BYD Resmikan Pabrik di Subang, Kapasitas Produksi Capai 150 Ribu Unit per Tahun
- account_circle patardo
- calendar_month 8 jam yang lalu
- print Cetak

info Atur ukuran teks artikel ini untuk mendapatkan pengalaman membaca terbaik.
BYD resmi meresmikan fasilitas manufaktur kendaraan energi baru (NEV) pertamanya di Indonesia yang berlokasi di Kawasan Industri Subang Smartpolitan, Jawa Barat.
Peresmian ini menjadi tonggak penting bagi BYD dalam memperkuat kapasitas produksi sekaligus memperdalam keterlibatannya dalam ekosistem kendaraan energi baru di Indonesia.
Fasilitas tersebut diresmikan oleh Menteri Perindustrian Agus Gumiwang Kartasasmita bersama Ketua Dewan Ekonomi Nasional Luhut Binsar Pandjaitan, serta dihadiri sejumlah pejabat pemerintah, perwakilan industri, mitra bisnis, jaringan diler, hingga komunitas pengguna BYD.
“Peresmian fasilitas manufaktur ini merupakan tonggak penting sekaligus babak baru dalam perjalanan BYD di Indonesia. Kami melihat Indonesia bukan hanya sebagai pasar penting, tetapi juga sebagai mitra strategis dalam perjalanan menuju transisi energi,” ujar Liu Xueliang, Vice President BYD Co., Ltd. dan General Manager BYD Asia-Pacific Auto Sales Division.

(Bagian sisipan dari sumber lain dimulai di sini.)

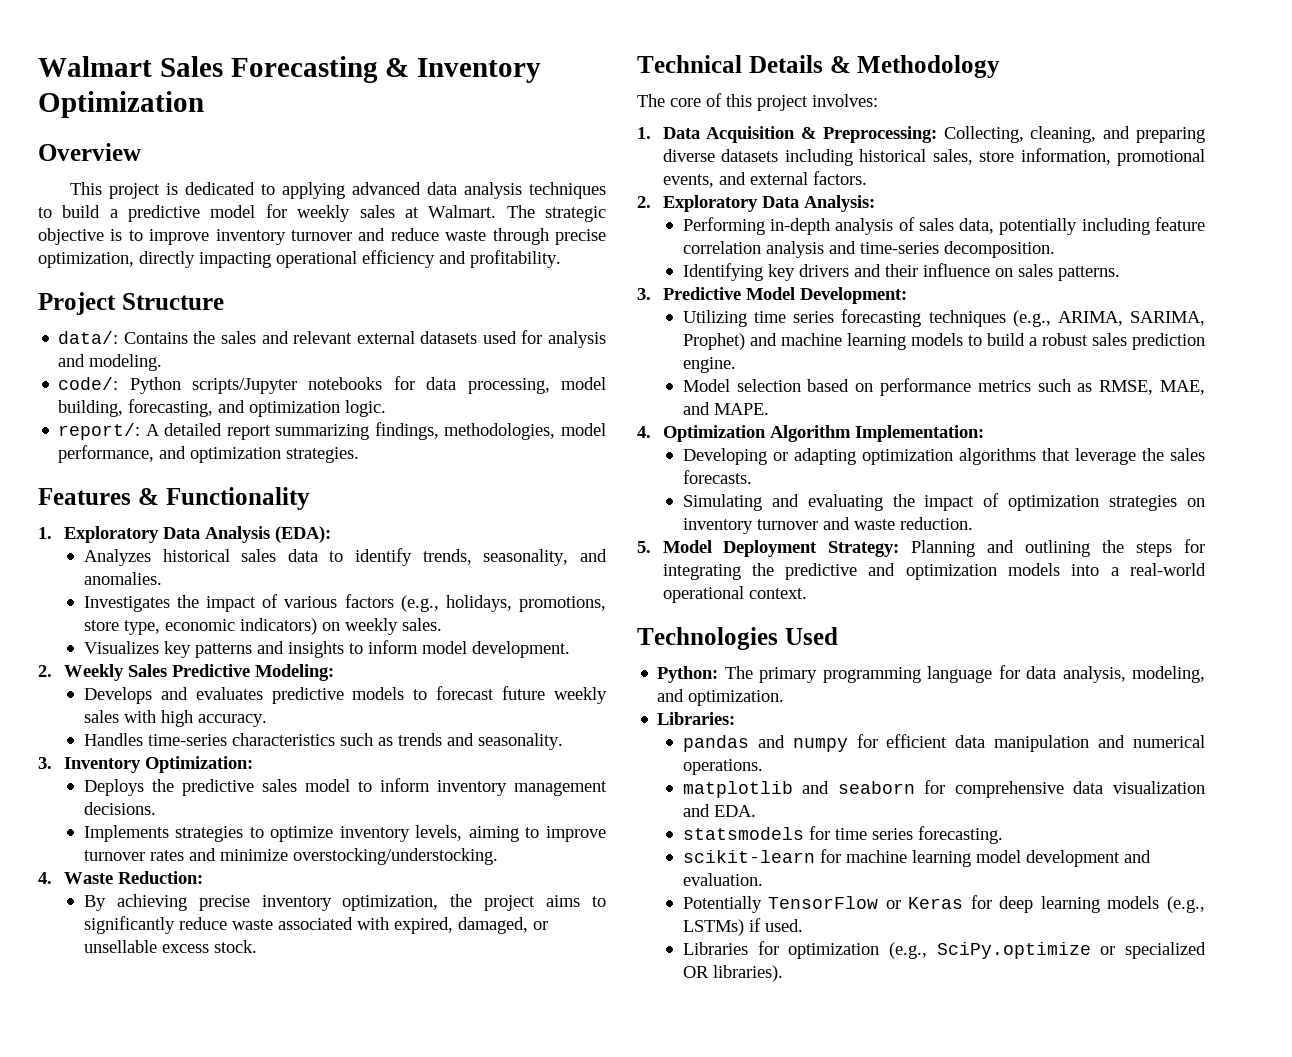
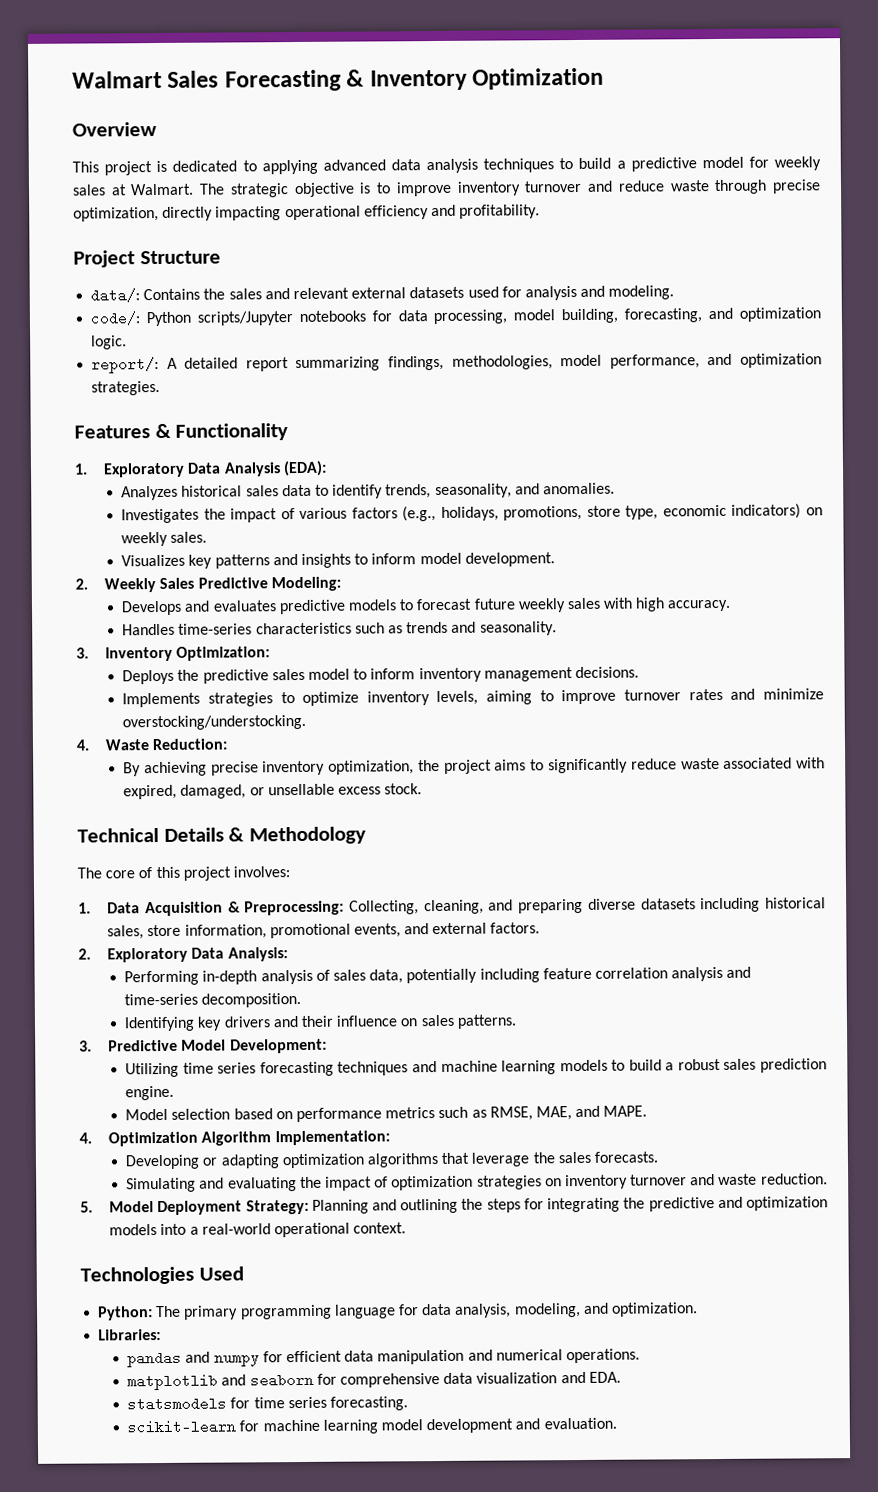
- Utilizing time series forecasting techniques (e.g., ARIMA, SARIMA, Prophet) and machine learning models to build a robust sales prediction engine.
+ Utilizing time series forecasting techniques and machine learning models to build a robust sales prediction engine.
- Potentially TensorFlow or Keras for deep learning models (e.g., LSTMs) if used.
- Libraries for optimization (e.g., SciPy.optimize or specialized OR libraries).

Fasilitas manufaktur BYD di Subang berdiri di atas lahan sekitar 126 hektare dengan kapasitas produksi mencapai 150.000 unit kendaraan per tahun.
Pabrik ini dibangun dalam waktu sekitar 20 bulan dan mengusung tingkat otomatisasi tinggi serta sistem produksi cerdas yang terintegrasi.
Dalam proses produksinya, BYD menerapkan tiga tahapan utama, yakni Welding, Painting, dan Final Assembly. Proses tersebut didukung teknologi robotik, sistem produksi fleksibel, digitalisasi, serta pengendalian kualitas untuk memastikan konsistensi hasil produksi.
Peresmian pabrik juga ditandai dengan proses roll-off BYD M6 DM sebagai unit ke-100.000 BYD yang diproduksi secara lokal di Indonesia. Model tersebut bersama BYD M6 EV menjadi bagian awal dari perjalanan produksi kendaraan BYD di Tanah Air.

Kehadiran pabrik Subang tidak hanya ditujukan untuk memenuhi kebutuhan pasar domestik, tetapi juga memperkuat rantai pasok dan industri pendukung di Indonesia.
Saat ini, ekosistem BYD di Indonesia telah melibatkan lebih dari 200 mitra rantai pasok dan menciptakan lebih dari 5.000 lapangan kerja lokal.
Jumlah tersebut ditargetkan meningkat menjadi lebih dari 20.000 lapangan kerja ketika fasilitas mencapai kapasitas produksi penuh.
BYD juga mempersiapkan peningkatan Tingkat Komponen Dalam Negeri (TKDN) hingga 60% pada Januari 2027, sejalan dengan upaya pemerintah memperkuat industri dan rantai pasok kendaraan listrik nasional.

Sejak memasuki pasar Indonesia pada Januari 2024, BYD terus memperluas jaringan penjualan dan layanan. Pada Januari–Juli 2026, BYD Indonesia mencatat penjualan 32.800 unit dengan pangsa pasar sekitar 35%.
Hingga kini, lebih dari 100.000 kendaraan energi baru BYD telah dikirimkan kepada konsumen Indonesia, dengan jaringan penjualan dan layanan yang telah mencapai lebih dari 100 lokasi.
Selain kendaraan listrik berbasis baterai (BEV), BYD juga memperkenalkan teknologi Dual Mode (DM) pada 2026 untuk memberikan pilihan elektrifikasi yang lebih beragam kepada konsumen.
Presiden Direktur PT BYD Motor Indonesia, Eagle Zhao, menegaskan bahwa pembangunan fasilitas di Subang bukan sekadar menghadirkan lokasi produksi, tetapi juga menjadi bagian dari upaya membangun kapabilitas industri dan sumber daya manusia lokal.

Dengan kapasitas produksi besar, peningkatan TKDN, serta pengembangan rantai pasok dan tenaga kerja lokal, fasilitas Subang menjadi langkah strategis BYD untuk memperkuat posisi Indonesia sebagai salah satu basis manufaktur kendaraan energi baru di kawasan Asia Tenggara.